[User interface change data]
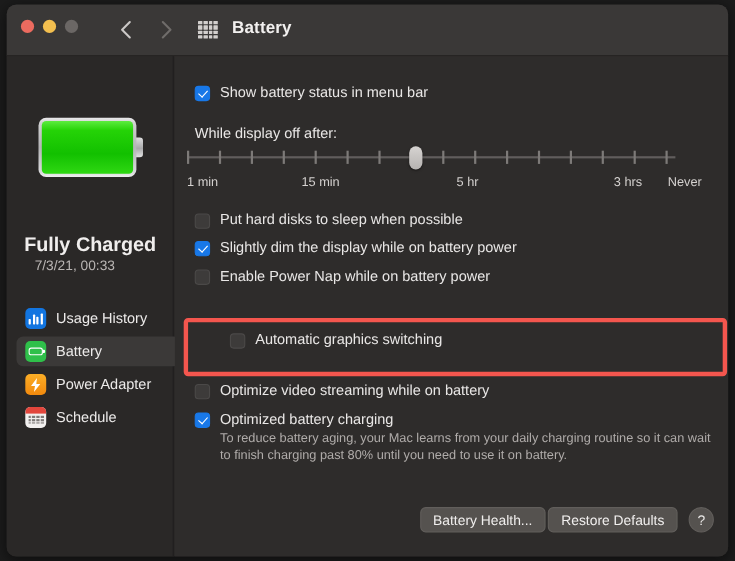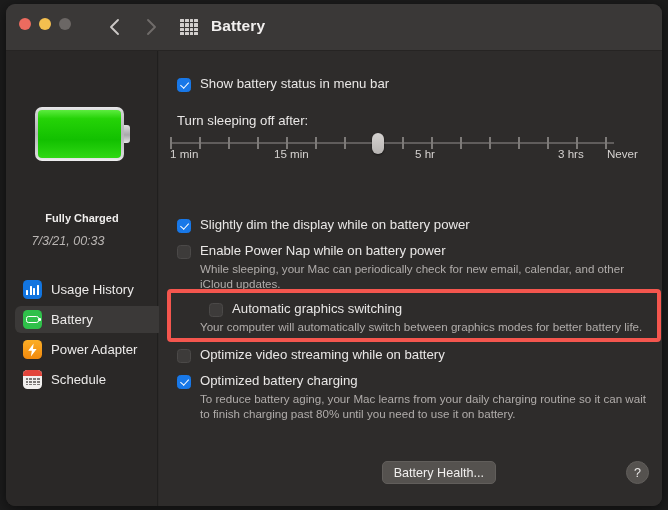"Turn sleeping off after:" div.section-label { text: Turn sleeping -> While display }
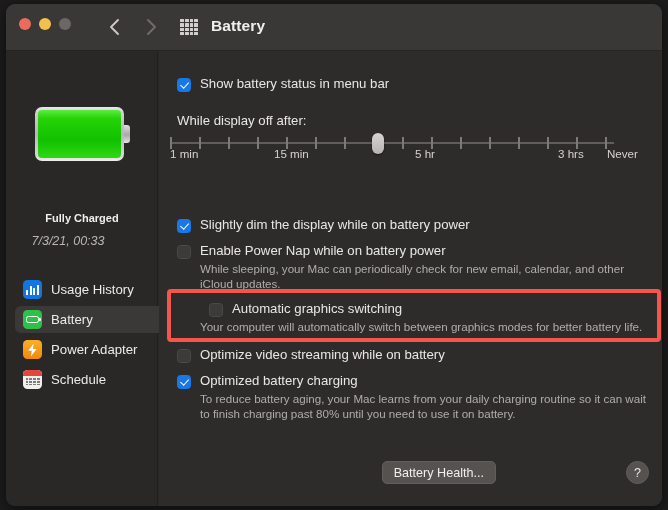"1 min" .slider-tick-label { top: 14px -> 26px }
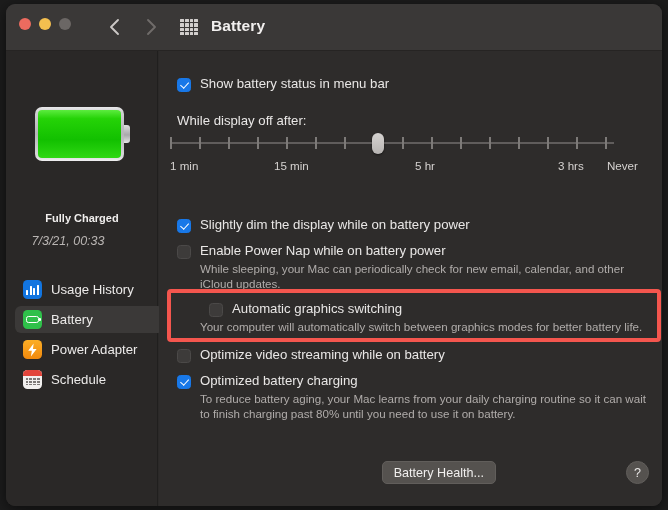"Put hard disks to sleep" div.row { html: none -> <div> <div></div> <div>Put hard disks to sleep when possible</div> </div> }
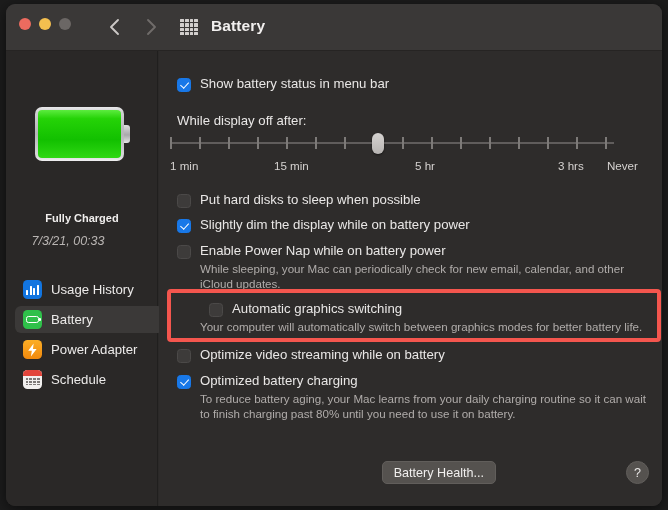"Fully Charged" #status-title { font-size: 11px -> 18px }
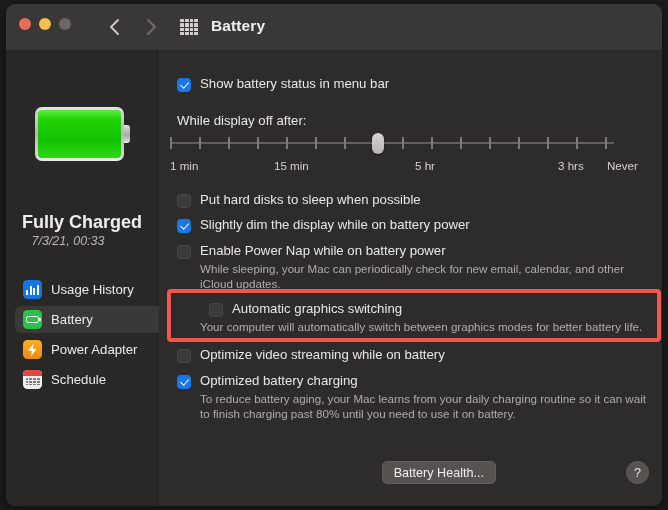"7/3/21, 00:33" #status-sub { font-style: italic -> none }
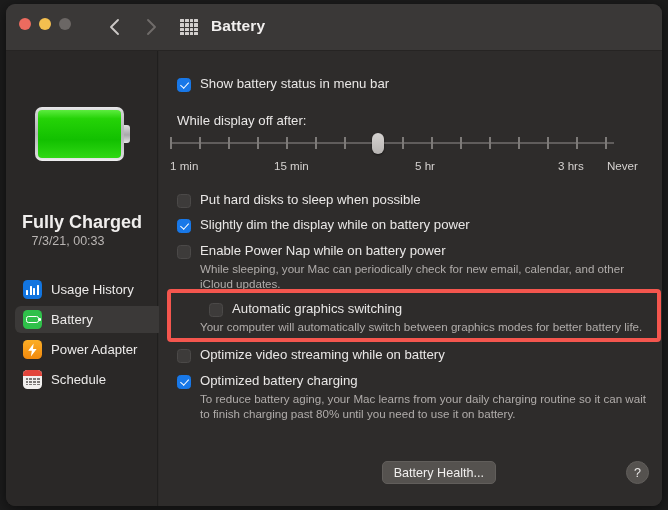"While sleeping, your Mac can" div.sub-text { html: <div>While sleeping, your Mac can periodically check for new email, calendar, and other iCloud updates.</div> -> none }
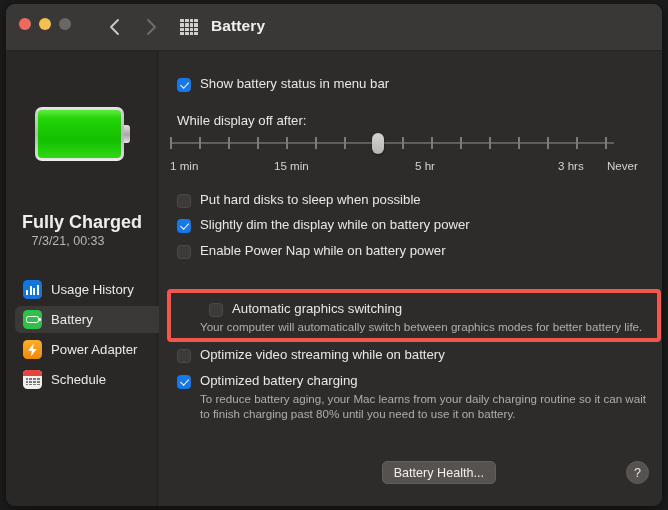"Your computer will automatically switch" div.sub-text { html: <div>Your computer will automatically switch between graphics modes for better battery life.</div> -> none }
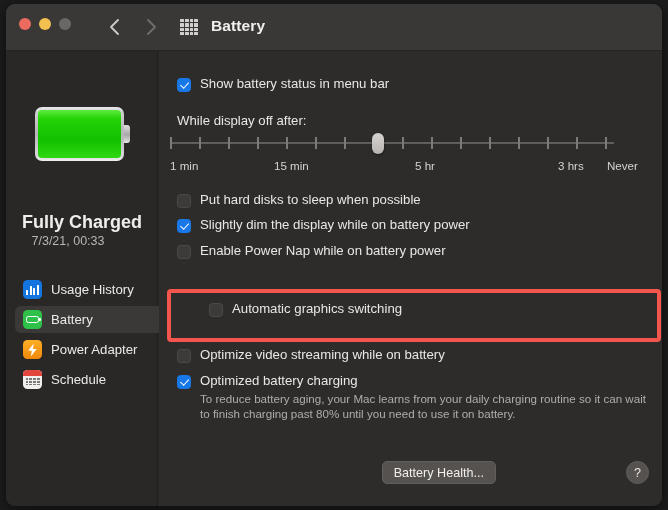"Restore Defaults" div.btn { html: none -> <div>Restore Defaults</div> }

TO DO: All entries should be given again exactly, except that pictures are to be excluded.

SOLUTION FOR THIS TASK:
"Turn sleeping off after:" div.section-label { text: Turn sleeping -> While display }
"1 min" .slider-tick-label { top: 14px -> 26px }
"Put hard disks to sleep" div.row { html: none -> <div> <div></div> <div>Put hard disks to sleep when possible</div> </div> }
"Fully Charged" #status-title { font-size: 11px -> 18px }
"7/3/21, 00:33" #status-sub { font-style: italic -> none }
"While sleeping, your Mac can" div.sub-text { html: <div>While sleeping, your Mac can periodically check for new email, calendar, and other iCloud updates.</div> -> none }
"Your computer will automatically switch" div.sub-text { html: <div>Your computer will automatically switch between graphics modes for better battery life.</div> -> none }
"Restore Defaults" div.btn { html: none -> <div>Restore Defaults</div> }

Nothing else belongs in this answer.